Airflow ETL for moving data from Postgres to Postgres 29 Jul 2018

The problem

You need to move data from a PostgreSQL table to another. It could be a table from the same or a different database.

Solution 1

The easiest way would be to use the psycopg library to grab the data from the source using a normal cursor and then intert it into the destination table:

src = PostgresHook(postgres_conn_id='source', schema='source_schema')
dest = PostgresHook(postgres_conn_id='dest', schema='dest_schema')

src_conn = src.get_conn()
cursor = src_conn.cursor()
cursor.execute("SELECT * FROM users;")
dest.insert_rows(table=MY_DEST_TABLE, rows=cursor)

This would work fine for small amounts of data. But it wouldn’t be performant if the size of the table is too big. The Airflow worker would load all the data retrieved from the query into memory before loading it into the destination table, making it difficult if you are copying GB’s or even TB’s of data. For that case, we can use a server side cursor instead. This type of cursor doesn’t fetch all the rows at once, but instead it uses batches.

For example, let’s say you want to grab all the users created on a certain day and copy them to another table on a daily basis. You could use this simple PythonOperator:

from airflow import DAG
from airflow.hooks.postgres_hook import PostgresHook
from airflow.operators.python_operator import PythonOperator
from datetime import datetime, timedelta
from psycopg2.extras import execute_values

default_args = {
    'owner': 'airflow',
    'depends_on_past': False,
    'start_date': datetime(2018, 4, 29),
    'email': ['email@mail.com'],
    'email_on_failure': False,
    'email_on_retry': False,
    'retries': 0,
    'retry_delay': timedelta(minutes=5),
}

dag = DAG('postgres_to_postgres', default_args=default_args,
	schedule_interval='@daily')

def etl(ds, **kwargs):
    execution_date = kwargs['execution_date'].strftime('%Y-%m-%d')
    query = """
SELECT *
FROM users
WHERE created_at::date = date '{}'
    """.format(execution_date)

    src_conn = PostgresHook(postgres_conn_id='source',
                            schema='source_schema').get_conn()
    dest_conn = PostgresHook(postgres_conn_id='dest',
                             schema='dest_schema').get_conn()

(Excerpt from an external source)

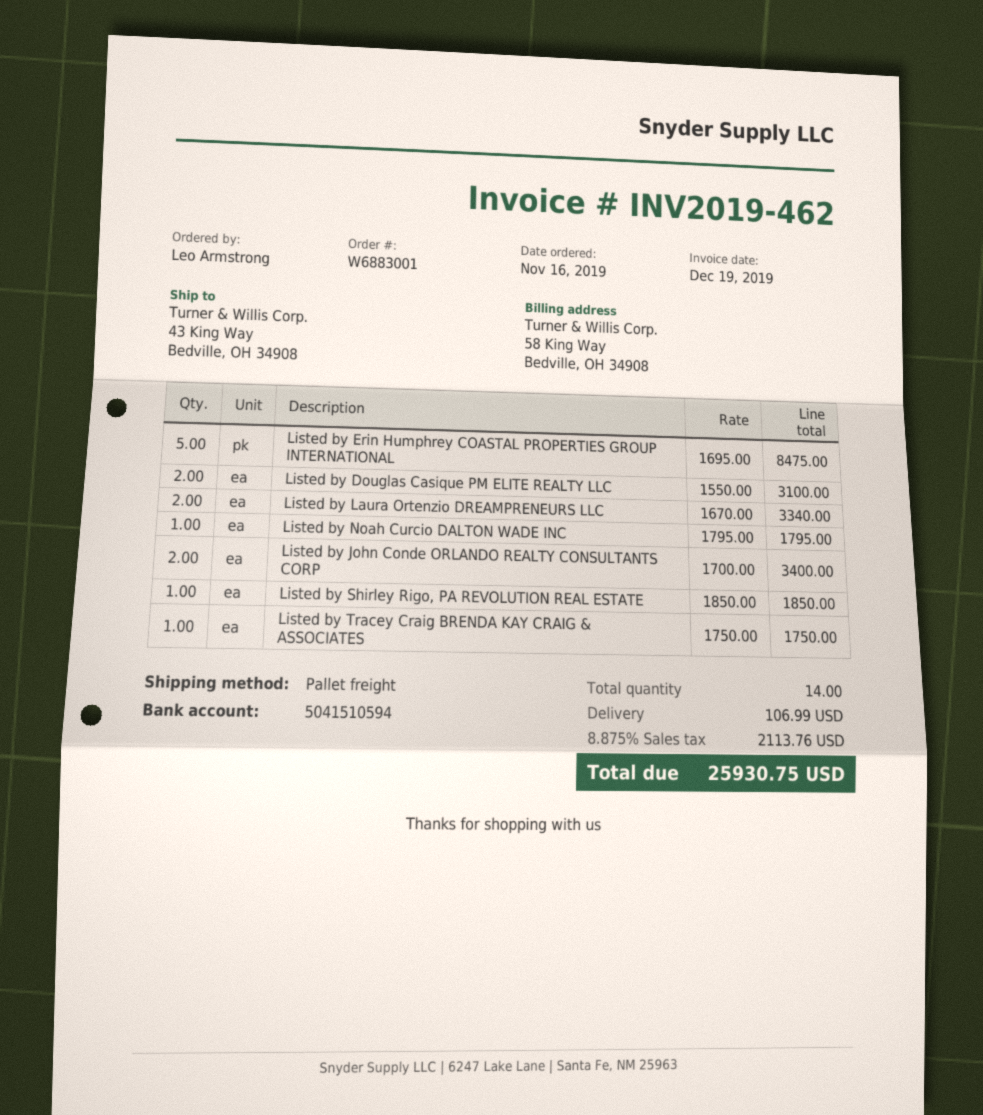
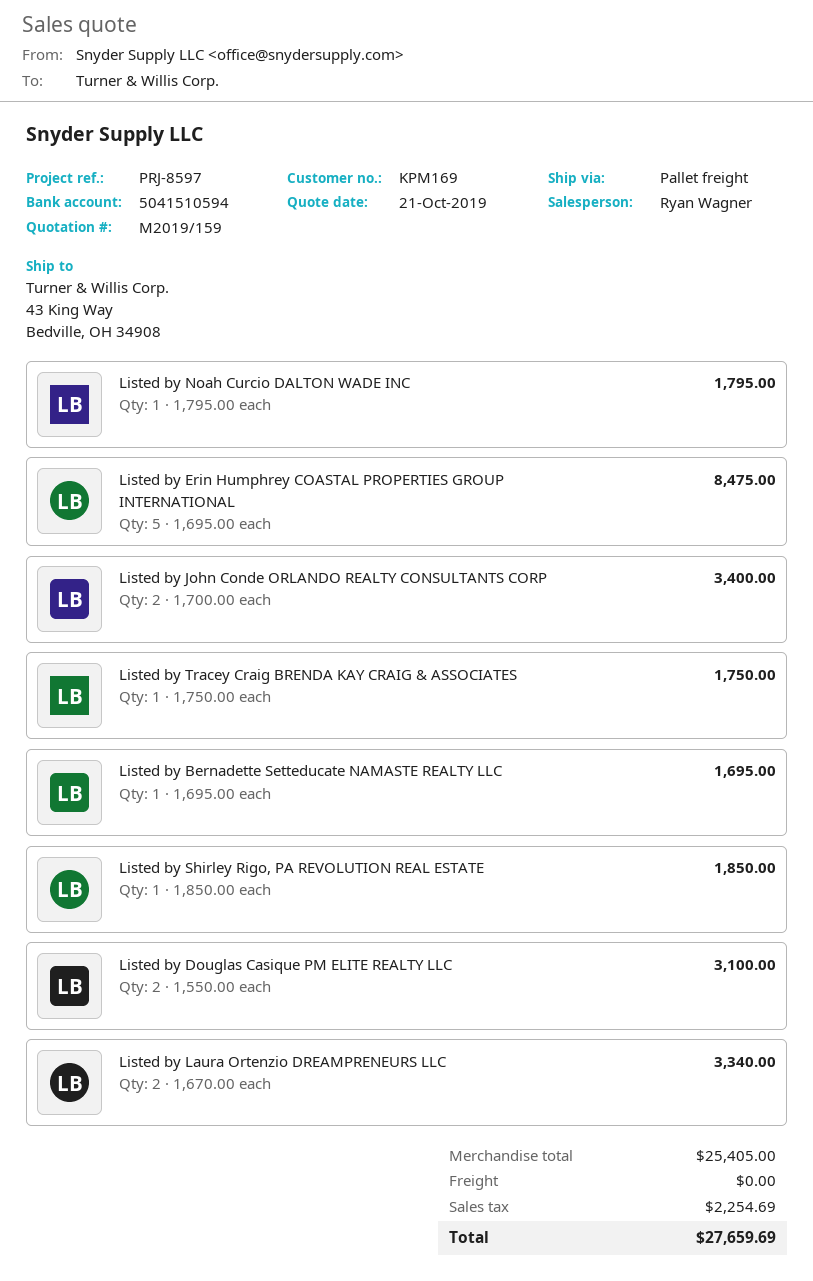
Listed by Bernadette Setteducate NAMASTE REALTY LLC: none -> 1 x 1695.00 = 1695.00
shipping: 106.99 -> 0.00
tax: 2113.76 -> 2254.69
total: 25930.75 -> 27659.69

    # notice this time we are naming the cursor for the origin table
    src_cursor = src_conn.cursor("serverCursor")
    src_cursor.execute(query)
    dest_cursor = dest_conn.cursor()

    # iterate over the cursor to get the records in batches
    while True:
        records = src_cursor.fetchmany(size=2000)
        if not records:
            break
        execute_values(dest_cursor,
                       "INSERT INTO users VALUES %s",
                       records)
        dest_conn.commit()

    src_cursor.close()
    dest_cursor.close()
    src_conn.close()
    dest_conn.close()

t1 = PythonOperator(
    task_id='etl',
    provide_context=True,
    python_callable=etl,
    dag=dag)

As you can see, we are grabbing the users that were created on the execution date. This gives us more control when running backfills. Also, notice that since we’re using a server side cursor, we have to iterate until the cursor doesn’t contain any more rows. I’m using a batch size of 2000 as an example. Finally, psycopg2 provides a nice method called execute_values that allows us to insert the whole batch at once.

Keep in mind that if you have several Dags and tasks doing the same thing, it’s probably more convenient to encapsulate the logic and write a custom Operator. On the other hand, the transformations in between the loads could vary a lot, so it can become a bit trickier to reuse the code. It’s up to you to decide.

Thanks for reading!